What to do>
Reproduce each line of the following material exactly, omitting the images.
======
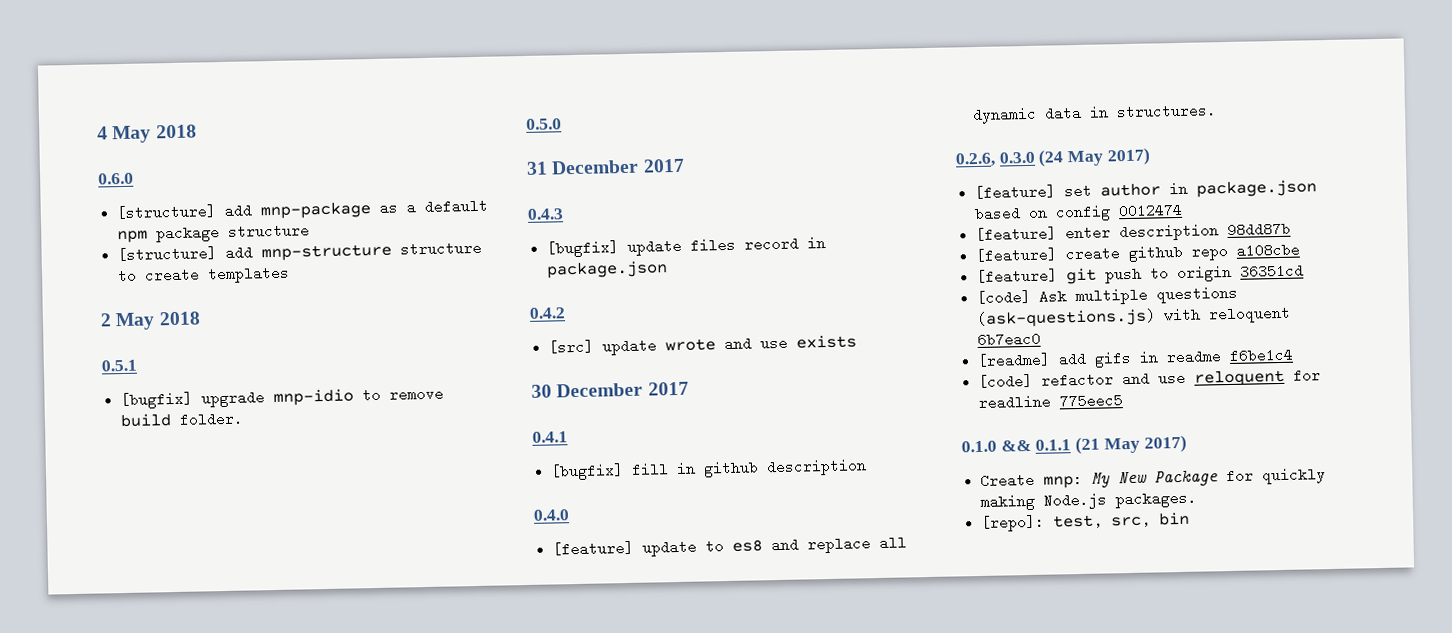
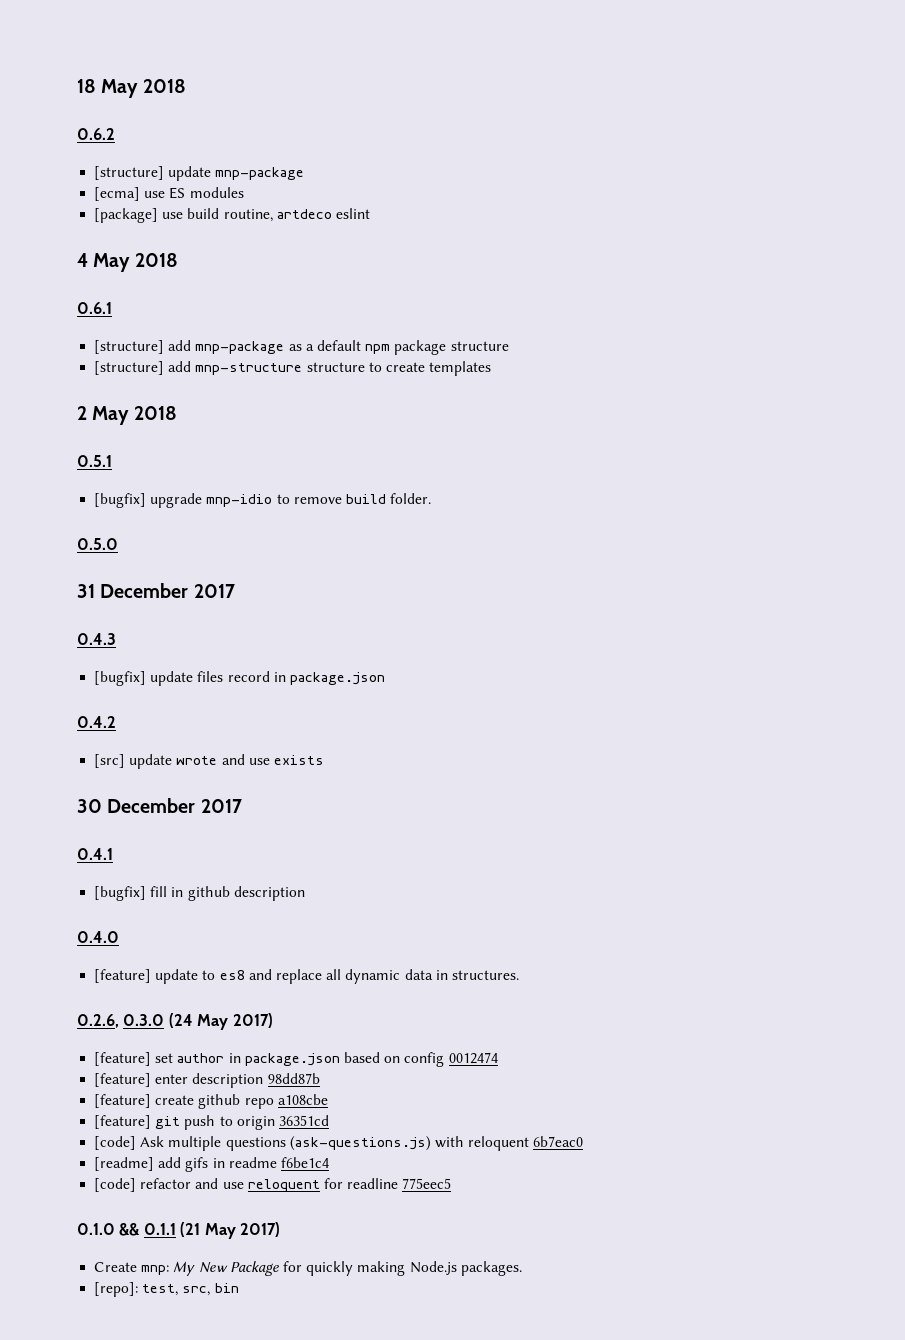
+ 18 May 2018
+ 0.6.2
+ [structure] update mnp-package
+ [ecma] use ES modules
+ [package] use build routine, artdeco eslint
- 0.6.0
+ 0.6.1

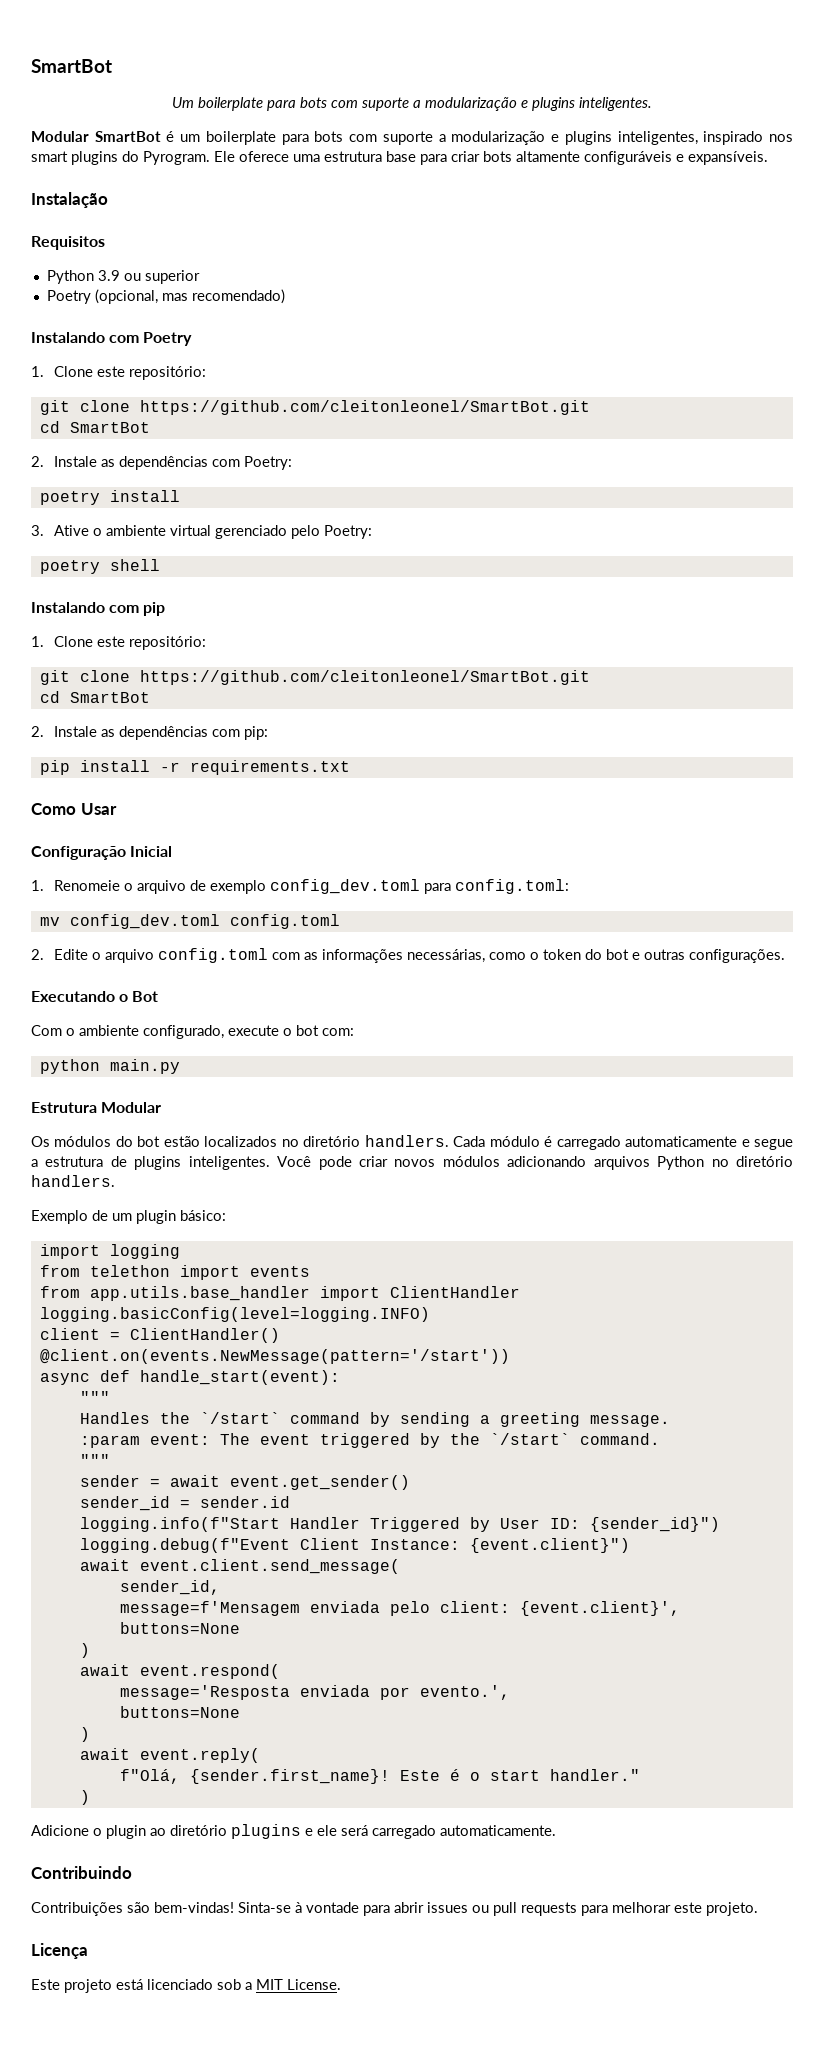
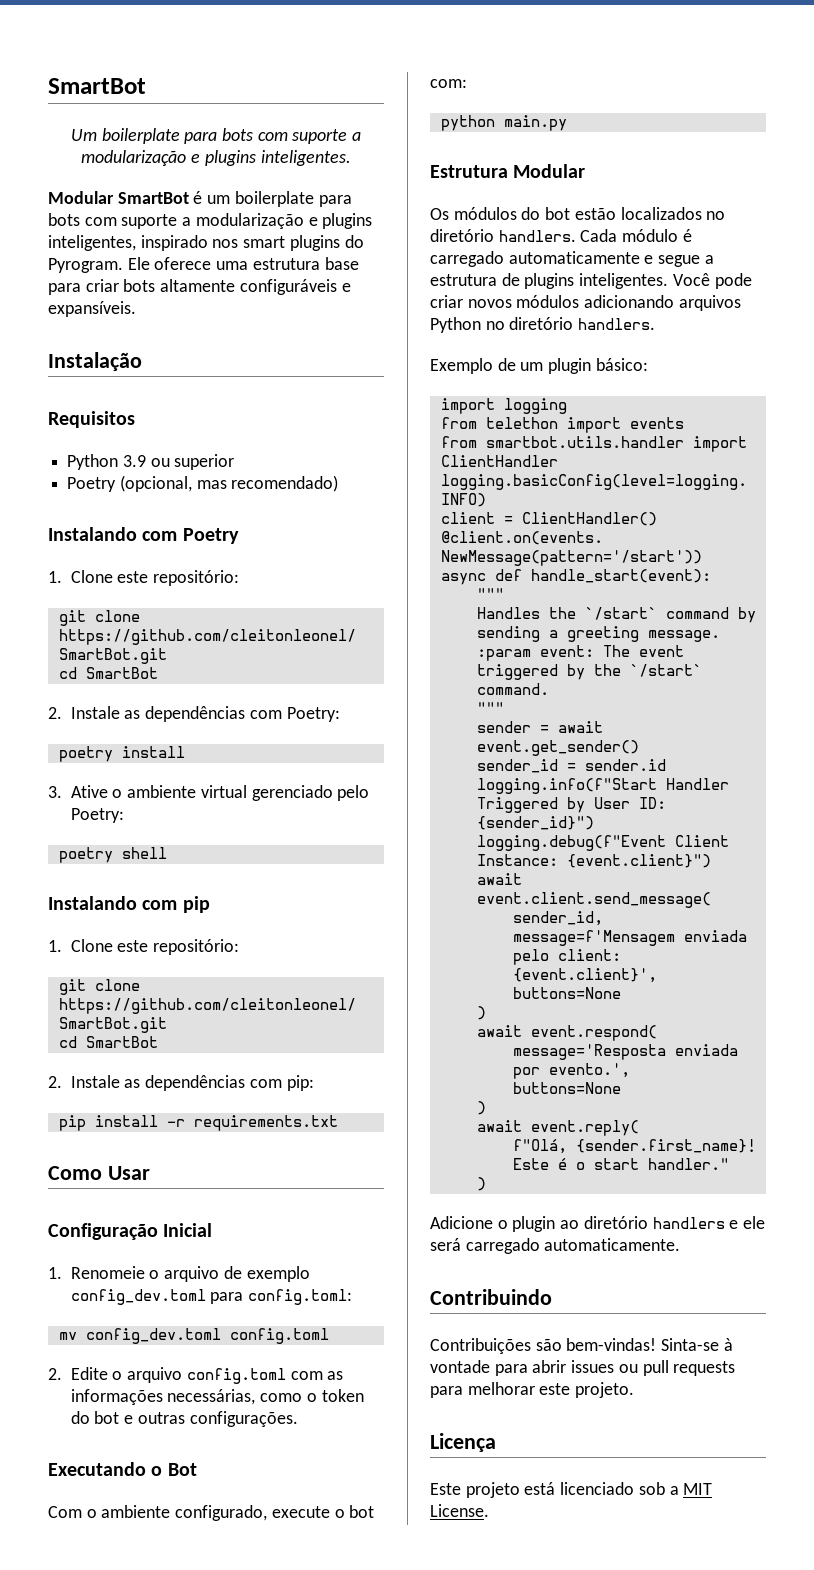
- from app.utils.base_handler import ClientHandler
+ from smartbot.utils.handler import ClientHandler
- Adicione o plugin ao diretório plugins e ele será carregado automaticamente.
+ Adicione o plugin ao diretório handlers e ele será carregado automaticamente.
======
Solution for this task>
+ 18 May 2018
+ 0.6.2
+ [structure] update mnp-package
+ [ecma] use ES modules
+ [package] use build routine, artdeco eslint
- 0.6.0
+ 0.6.1

- from app.utils.base_handler import ClientHandler
+ from smartbot.utils.handler import ClientHandler
- Adicione o plugin ao diretório plugins e ele será carregado automaticamente.
+ Adicione o plugin ao diretório handlers e ele será carregado automaticamente.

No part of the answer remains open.